To ground our study of knowledge-based reasoning, we introduce a challenging variant of the warehouse environment: the Hazardous Warehouse. This environment requires the robot to reason carefully about partial information—moving blindly leads to disaster.
The Hazardous Warehouse parallels a classic AI benchmark called the Wumpus World (Russell and Norvig, 2020, ch. 7), adapted to our engineering context.
The Hazardous Warehouse is a \(4 \times 4\) grid representing a damaged section of a larger facility. The robot must retrieve a high-value package and return to the exit.
Squares are labeled by coordinates \((x, y)\) where \(x\) is the column (1–4, left to right) and \(y\) is the row (1–4, bottom to top). The robot starts at \((1, 1)\), which is also the only exit.
Some squares contain damaged floor sections—structural failures that will cause the robot to fall into the basement level below. Entering a damaged floor square destroys the robot. Damaged floor locations are fixed but unknown to the robot.
One square contains a malfunctioning forklift with a jammed accelerator that spins in place. The forklift doesn't exit its square but will collide with any robot that enters its square, destroying the robot. The forklift's location is fixed but unknown.
One square contains the high-value package the robot must retrieve. The package location is fixed but unknown. Successfully grabbing the package and returning to \((1,1)\) completes the mission.
The robot carries an emergency shutdown device—a one-time-use remote trigger that sends a kill signal to the malfunctioning forklift. When activated, the shutdown signal propagates in the direction the robot is facing. If the forklift is anywhere along that line, it is disabled and the square becomes safe. The robot hears a confirmation beep if the shutdown succeeds.
The shutdown device can only be used once. Using it in the wrong direction wastes it.

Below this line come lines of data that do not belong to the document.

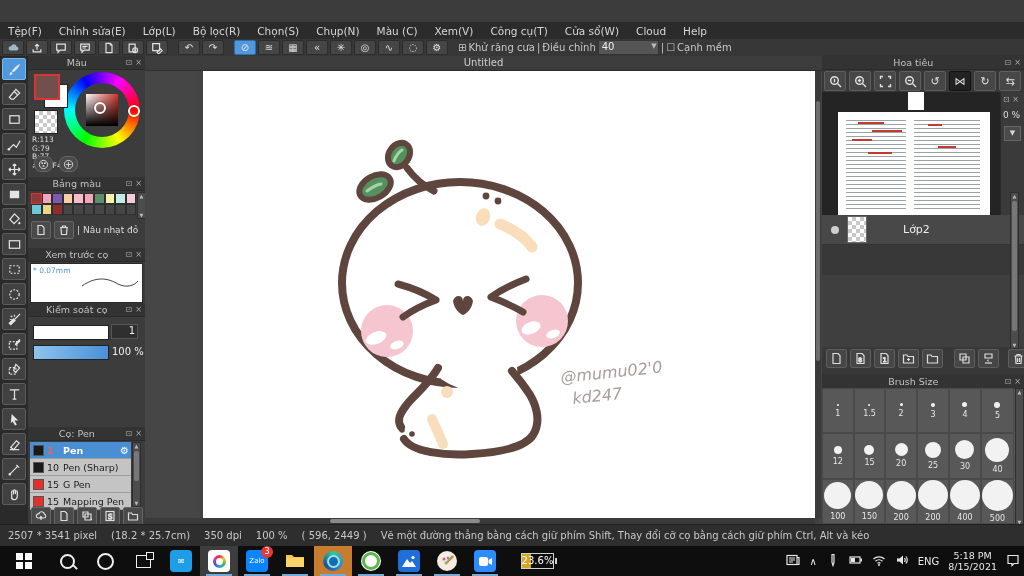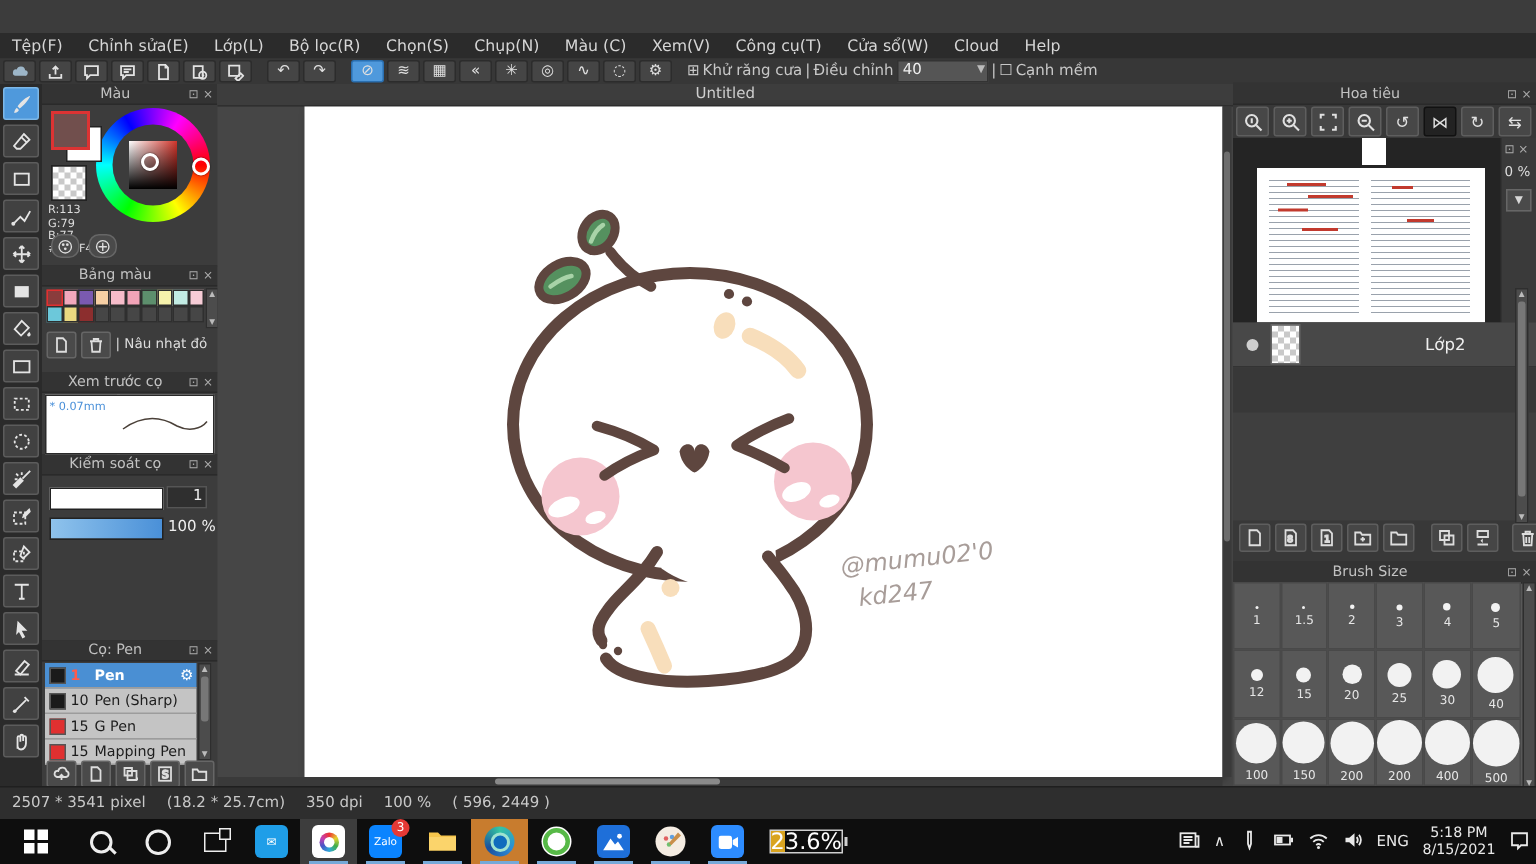--- a/index.html
+++ b/index.html
@@ -85,21 +85,21 @@
 .navbtn.on{background:#222;border-color:#111}
 #navthumb{position:absolute;left:0;top:37px;width:178px;height:123px;background:#242424;overflow:hidden}
 #navpage{position:absolute;left:16px;top:20px;width:152px;height:103px;background:#fff}
 .pcol{position:absolute;top:6px;height:92px;background:repeating-linear-gradient(#fff 0,#fff 2px,#9aa2ac 2px,#9aa2ac 3px,#fff 3px,#fff 4px)}
 .rmark{position:absolute;height:2px;background:#c23a2e}
 
 .lrow{position:absolute;left:0;width:202px;height:29px;background:#484848;border-bottom:1px solid #333;display:flex;align-items:center}
 .lrow.on{background:#4e96d9}
 .ldot{width:8px;height:8px;border-radius:50%;background:#cfcfcf;margin:0 8px 0 9px}
 .lthumb{width:18px;height:25px;border:1px solid #666}
-.lname{flex:1;text-align:center;padding-left:36px;color:#eee;font-size:11px}
+.lname{flex:1;text-align:left;padding-left:36px;color:#eee;font-size:11px}
 .lrow.on .lname{font-weight:bold;color:#fff}
 .lbtn{width:19px;height:17px;background:#464646;border:1px solid #5e5e5e;border-radius:2px;display:flex;align-items:center;justify-content:center}
 .lbtn svg{width:13px;height:13px}
 .lbtn svg *{stroke:#ddd;stroke-width:1.2;fill:none}
 .lbtn svg .f{fill:#ddd;stroke:none}
 
 #bsgrid{position:absolute;left:0;top:14px;width:192px;height:136px;background:#585858;display:grid;grid-template-columns:repeat(6,1fr);grid-template-rows:repeat(3,1fr)}
 .bsc{border:1px solid #494949;display:flex;flex-direction:column;align-items:center;justify-content:center;gap:3px}
 .bsc i{background:#f2f2f2;border-radius:50%;display:block}
 .bsc b{font-weight:normal;font-size:8px;color:#e6e6e6}
@@ -756,20 +756,21 @@
         </div>
     </div>
   </div>
 
   <div class="abs" id="statusbar">
     <span>2507 * 3541 pixel</span>
     <span>(18.2 * 25.7cm)</span>
     <span>350 dpi</span>
     <span>100 %</span>
     <span>( 596, 2449 )</span>
+    <span>Vẽ một đường thẳng bằng cách giữ phím Shift, Thay đổi cỡ cọ bằng cách giữ phím Ctrl, Alt và kéo</span>
   </div>
 
   <div class="abs" id="taskbar">
     <div class="tcell" style="width:48px">
       <div style="display:grid;grid-template-columns:7px 7px;grid-template-rows:7px 7px;gap:1.5px">
           <i style="background:#fff"></i>
           <i style="background:#fff"></i>
           <i style="background:#fff"></i>
           <i style="background:#fff"></i>
         </div>
@@ -836,21 +837,21 @@
       </div>
     <div class="tcell run">
         <div class="ticon" style="background:#2d8cff">
           <svg width="13" height="9" viewBox="0 0 13 9">
             <rect x="0" y="0" width="9" height="9" rx="2" fill="#fff"></rect>
             <path d="M9.5 3 13 1v7L9.5 6z" fill="#fff"></path>
           </svg>
         </div>
       </div>
     <div class="tcell" style="width:70px">
-      <div style="border:1px solid #cfcfcf;padding:0 0;height:14px;line-height:14px;font-size:15px;color:#fff;background:linear-gradient(90deg,#d9a420 9px,rgba(0,0,0,0) 9px);position:relative">23.6%</div>
+      <div style="border:1px solid #cfcfcf;padding:0 0;height:14px;line-height:14px;font-size:10px;color:#fff;background:linear-gradient(90deg,#d9a420 9px,rgba(0,0,0,0) 9px);position:relative">23.6%</div>
       <i style="width:2px;height:6px;background:#cfcfcf;margin-left:1px"></i>
     </div>
     <div id="tray">
       <span><svg viewBox="0 0 14 14">
             <rect x="1" y="2.5" width="10" height="9"></rect>
             <path d="M3 5h6M3 7h6M3 9h4"></path>
             <path d="M11 4.5h2v7h-2"></path>
           </svg></span>
       <span style="font-size:10px">∧</span>
       <span><svg viewBox="0 0 14 14">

The robot cannot see into adjacent squares. Instead, it perceives local evidence about nearby hazards:
| Percept | Meaning |
|---|---|
| Creaking | The robot is adjacent to (not in) a damaged floor section |
| Rumbling | The robot is adjacent to (not in) the malfunctioning forklift |
| Beacon | The robot is in the same square as the package |
| Bump | The robot walked into a wall (stayed in place) |
| Beep | The shutdown device successfully disabled the forklift |
"Adjacent" means the four cardinal directions (north, south, east, west)—not diagonals.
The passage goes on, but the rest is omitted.